Edit difference data

--------------------------------------------------

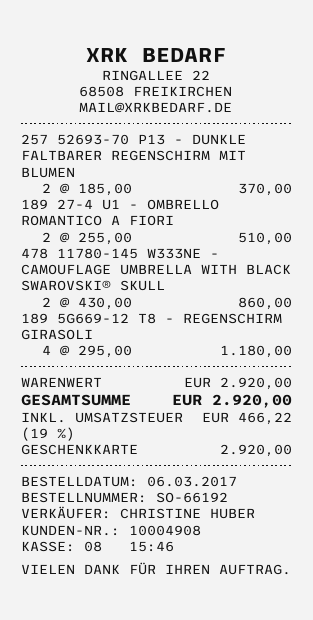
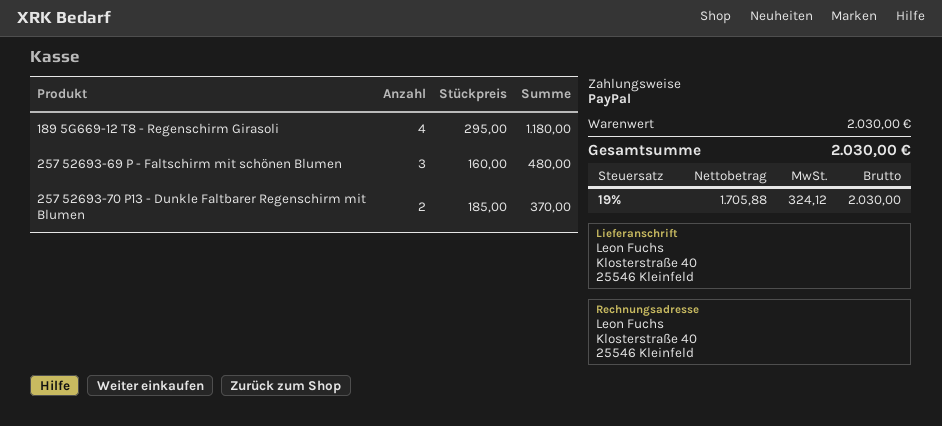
payment method: gift card -> PayPal
189 27-4 U1 - OMBRELLO ROMANTICO A FIORI: 2 x 255.00 = 510.00 -> none
478 11780-145 W333NE - CAMOUFLAGE UMBRELLA WITH BLACK SWAROVSKI® SKULL: 2 x 430.00 = 860.00 -> none
257 52693-69 P - Faltschirm mit schönen Blumen: none -> 3 x 160.00 = 480.00
subtotal: 2920.00 -> 2030.00
tax: 19% = 466.22 -> 19% = 324.12
total: 2920.00 -> 2030.00

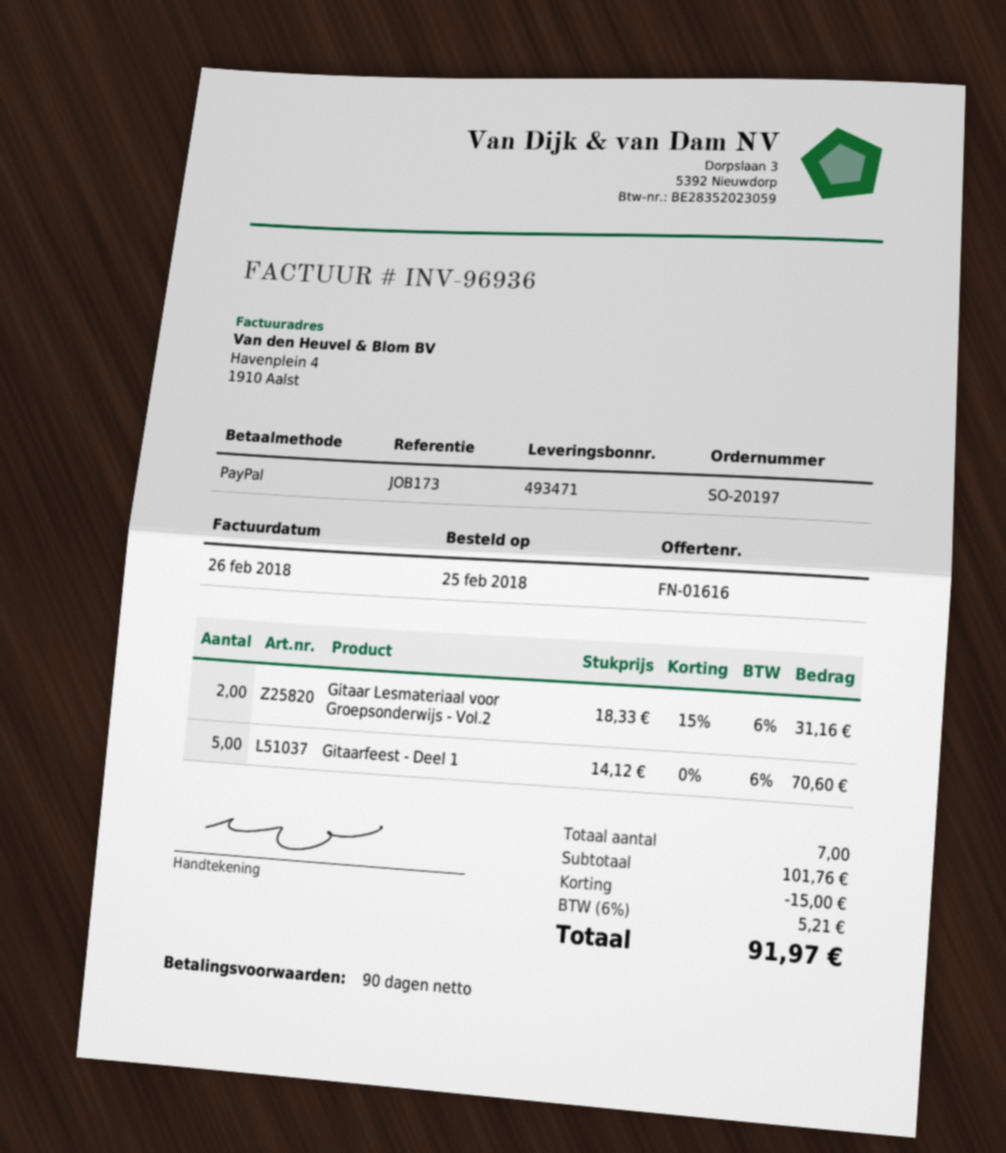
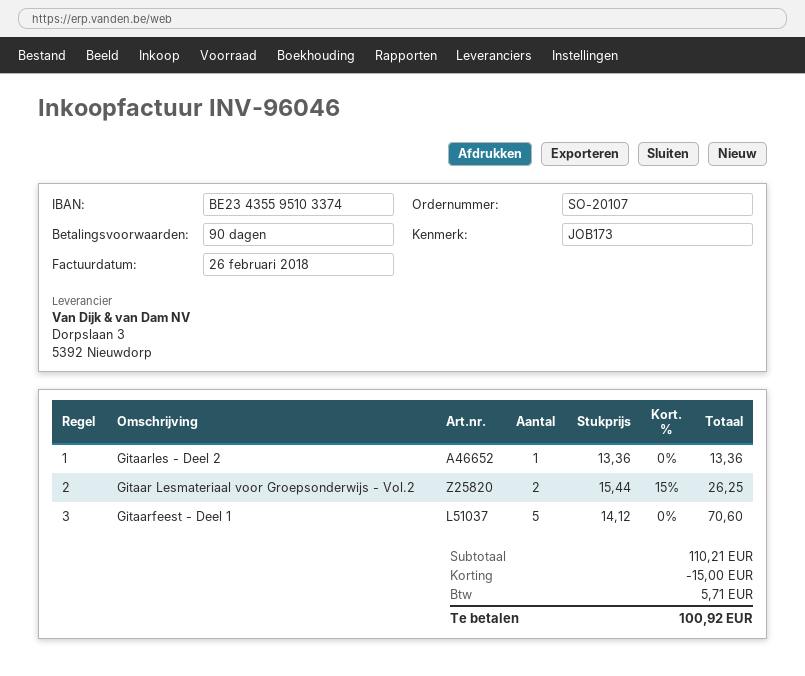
order number: SO-20197 -> SO-20107
invoice number: INV-96936 -> INV-96046
Gitaar Lesmateriaal voor Groepsonderwijs - Vol.2: 2 x 18.33 - 15% = 31.16 -> 2 x 15.44 - 15% = 26.25
Gitaarles - Deel 2: none -> 1 x 13.36 = 13.36
subtotal: 101.76 -> 110.21
tax: 5.21 -> 5.71
total: 91.97 -> 100.92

--------------------------------------------------

Extract, word for word, each line from the top of the data down to and including the line with "257 52693-69 P"; skip the pictures.

payment method: gift card -> PayPal
189 27-4 U1 - OMBRELLO ROMANTICO A FIORI: 2 x 255.00 = 510.00 -> none
478 11780-145 W333NE - CAMOUFLAGE UMBRELLA WITH BLACK SWAROVSKI® SKULL: 2 x 430.00 = 860.00 -> none
257 52693-69 P - Faltschirm mit schönen Blumen: none -> 3 x 160.00 = 480.00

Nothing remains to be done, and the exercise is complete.